Which lines of the records below contain the string "dashboard"? Report each of them.
■ ■ ■ ■
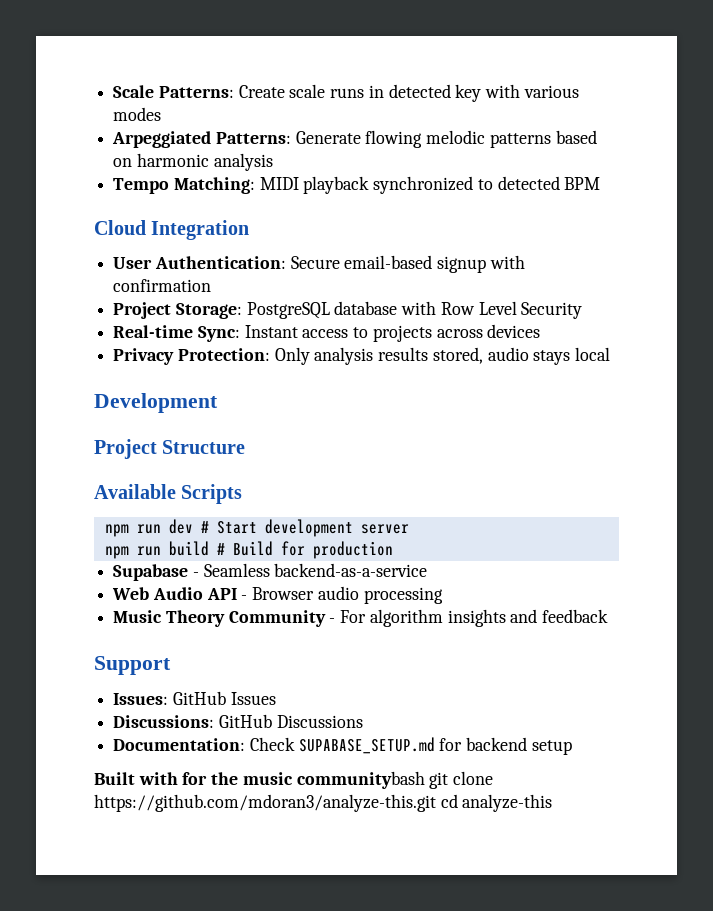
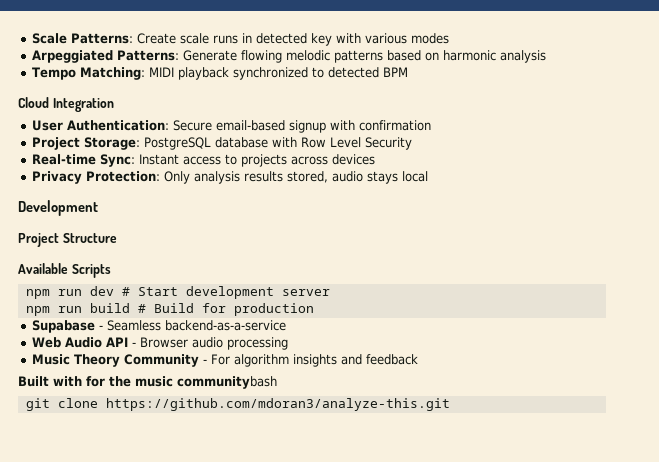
- Support
- Issues: GitHub Issues
- Discussions: GitHub Discussions
- Documentation: Check SUPABASE_SETUP.md for backend setup
- Built with for the music communitybash git clone https://github.com/mdoran3/analyze-this.git cd analyze-this
+ Built with for the music communitybash
+ git clone https://github.com/mdoran3/analyze-this.git

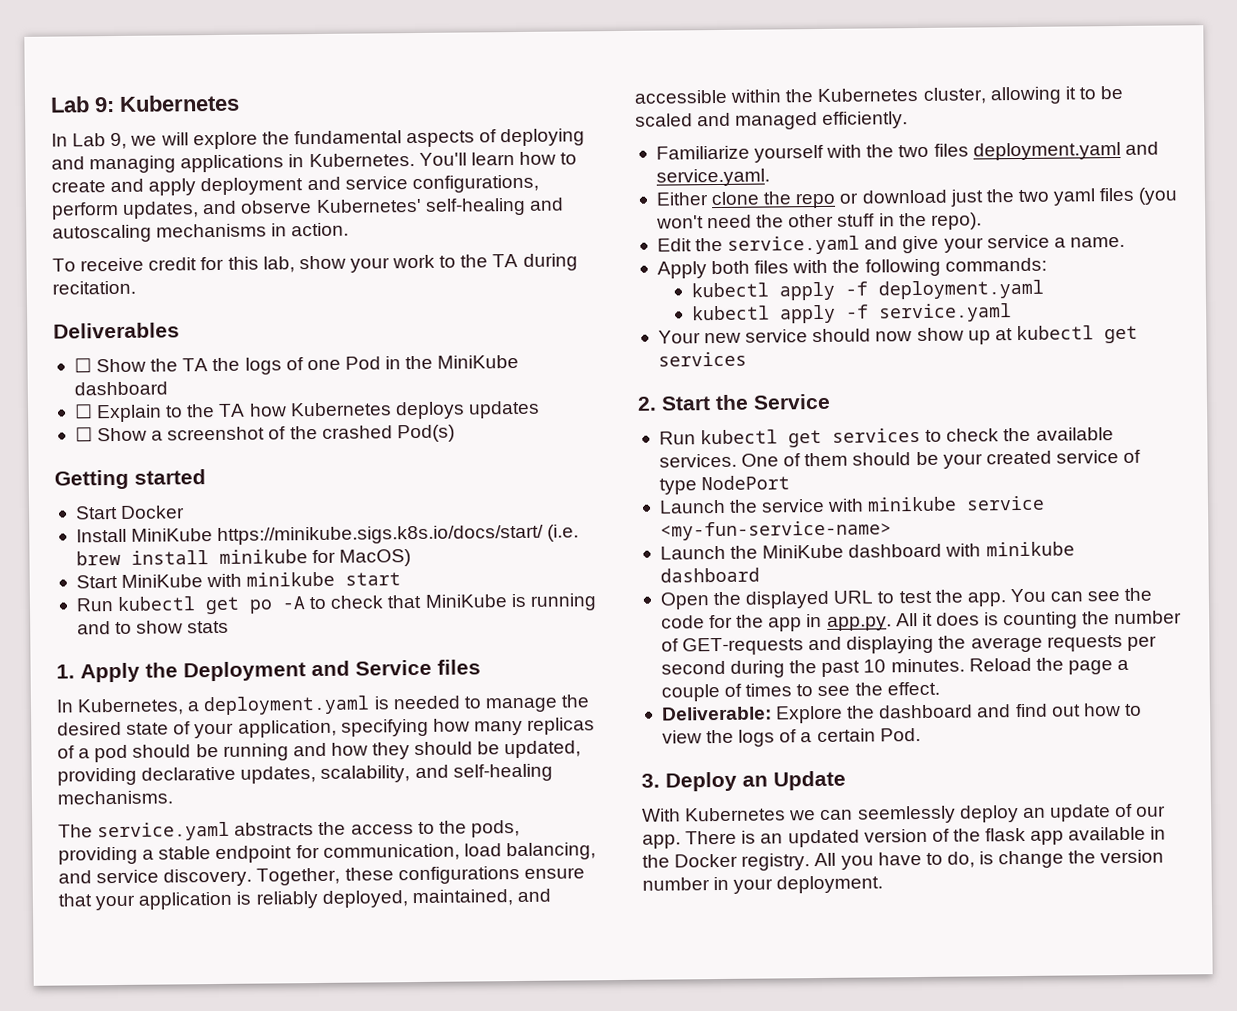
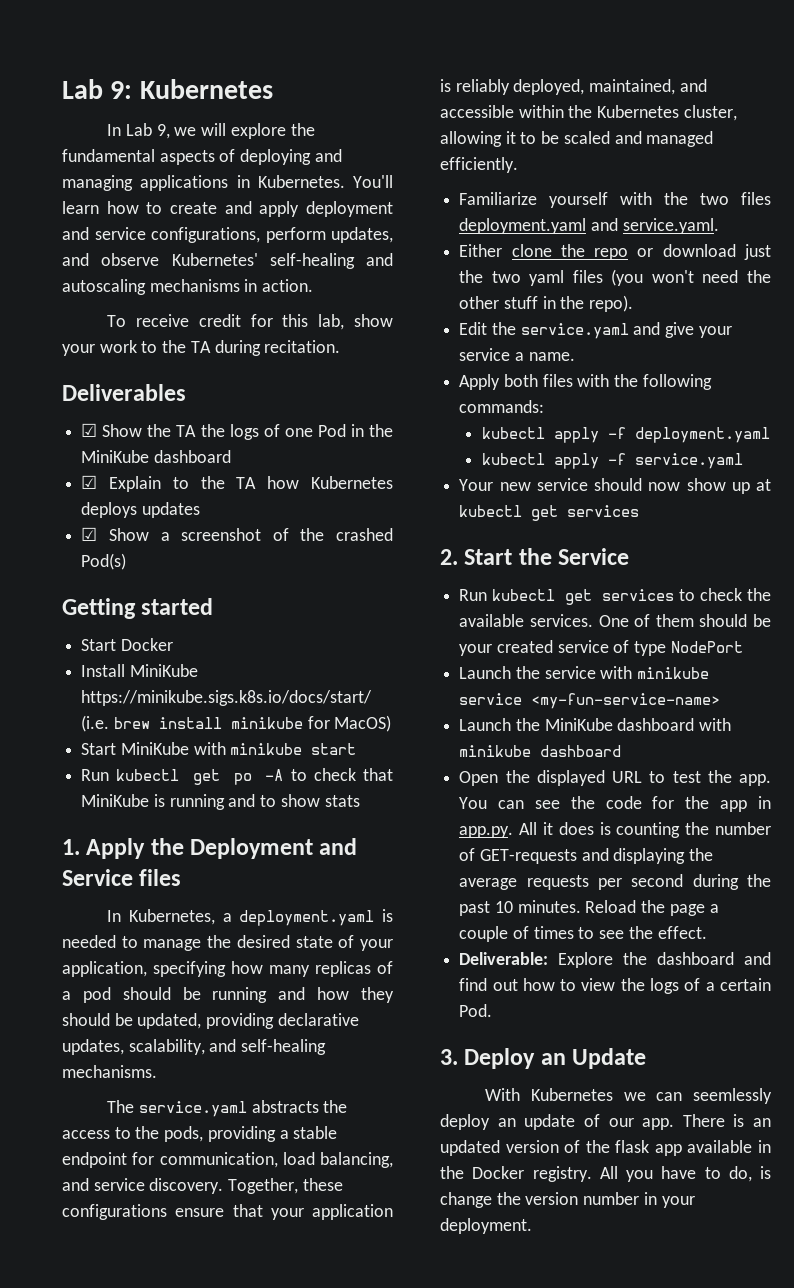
- ☐ Show the TA the logs of one Pod in the MiniKube dashboard
+ ☑ Show the TA the logs of one Pod in the MiniKube dashboard
- ☐ Explain to the TA how Kubernetes deploys updates
+ ☑ Explain to the TA how Kubernetes deploys updates
- ☐ Show a screenshot of the crashed Pod(s)
+ ☑ Show a screenshot of the crashed Pod(s)

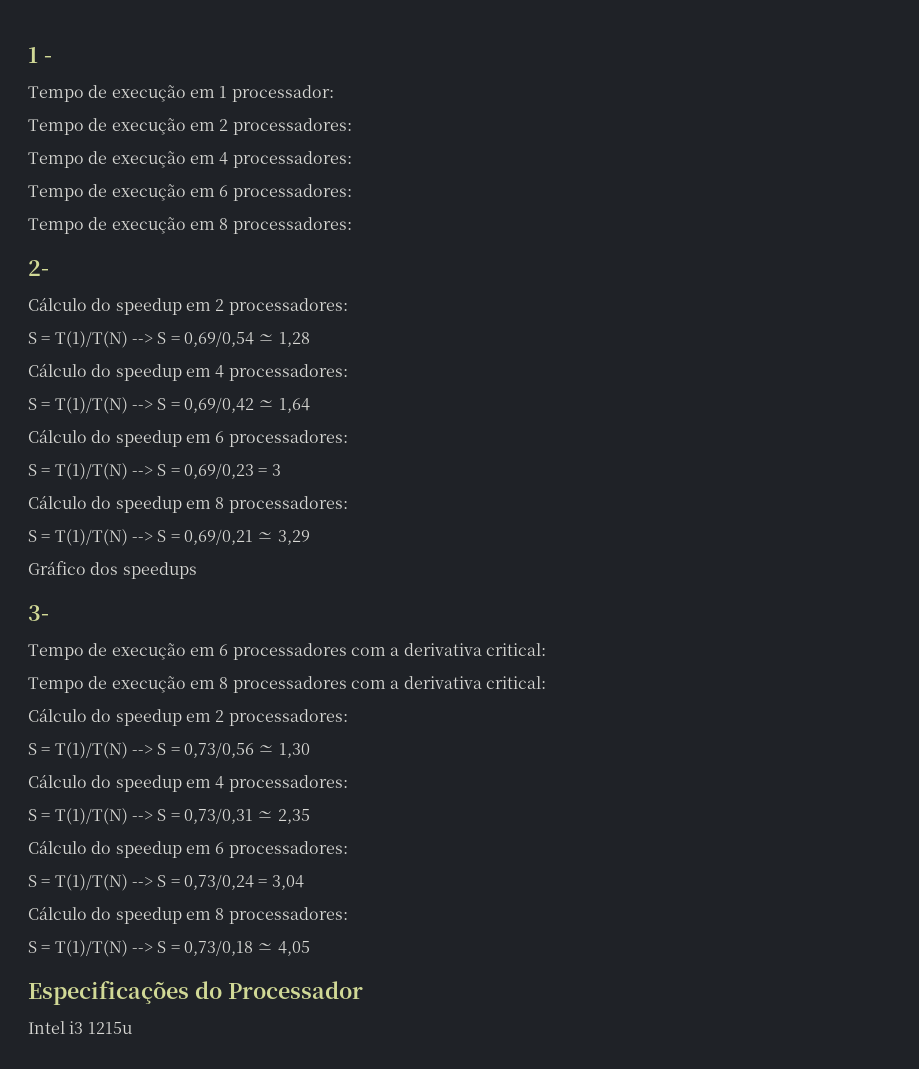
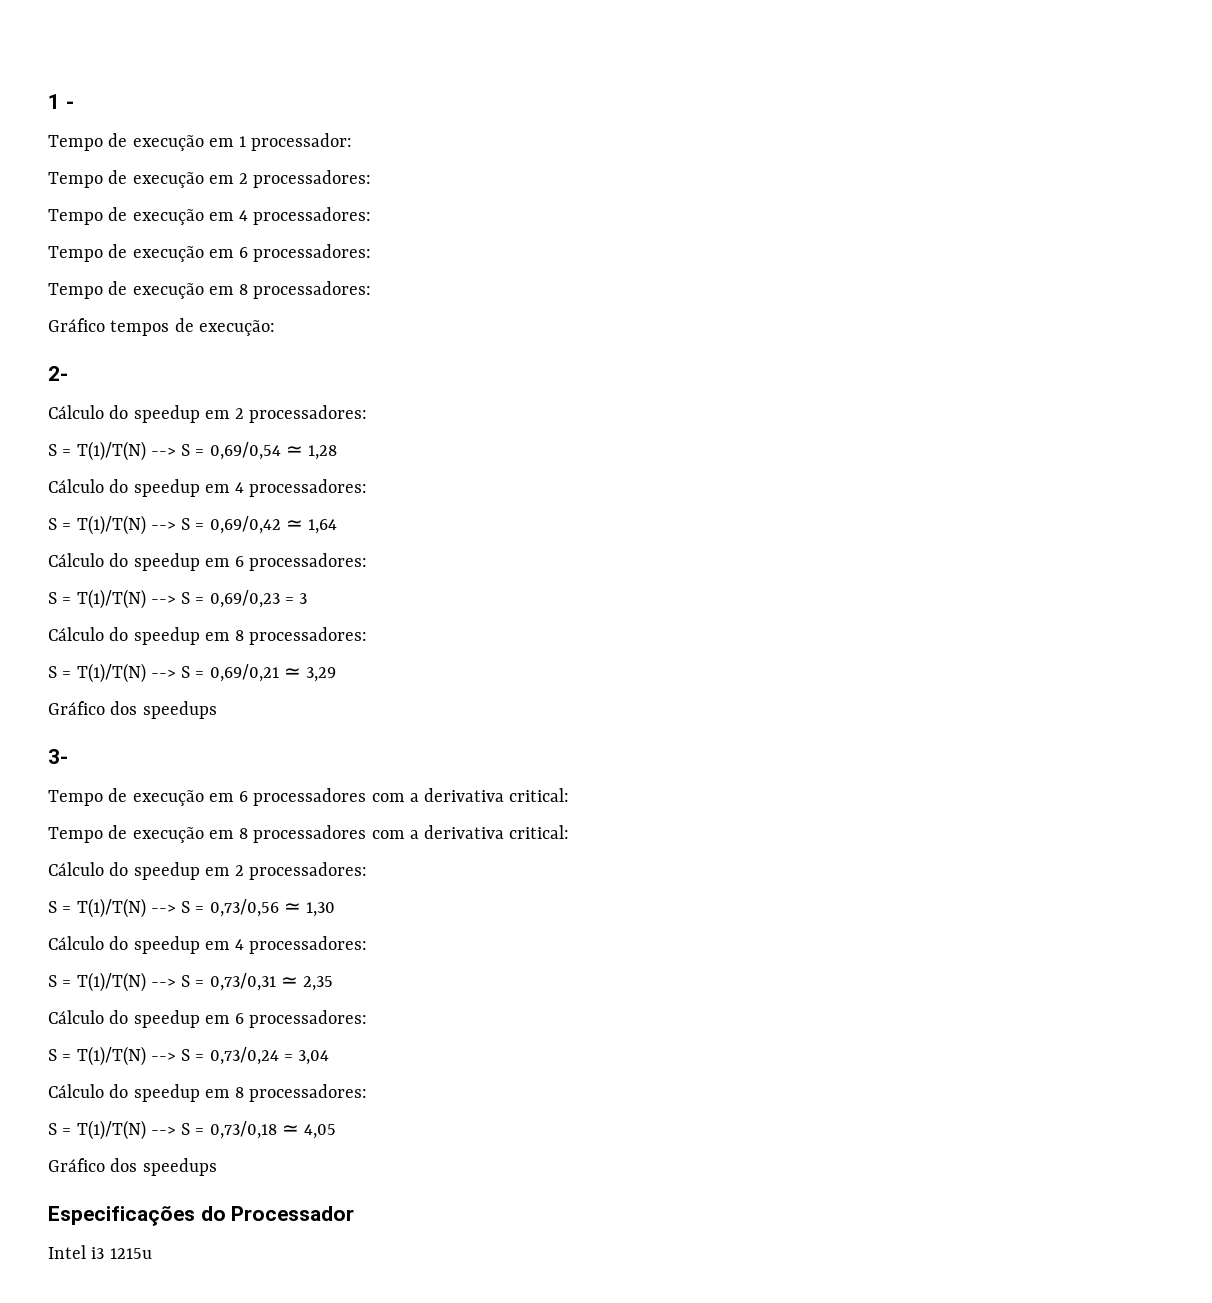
+ Gráfico tempos de execução:
  S = T(1)/T(N) --> S = 0,73/0,18 ≃ 4,05
+ Gráfico dos speedups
■ ■ ■ ■
#### [Exercise answer]
- ☐ Show the TA the logs of one Pod in the MiniKube dashboard
+ ☑ Show the TA the logs of one Pod in the MiniKube dashboard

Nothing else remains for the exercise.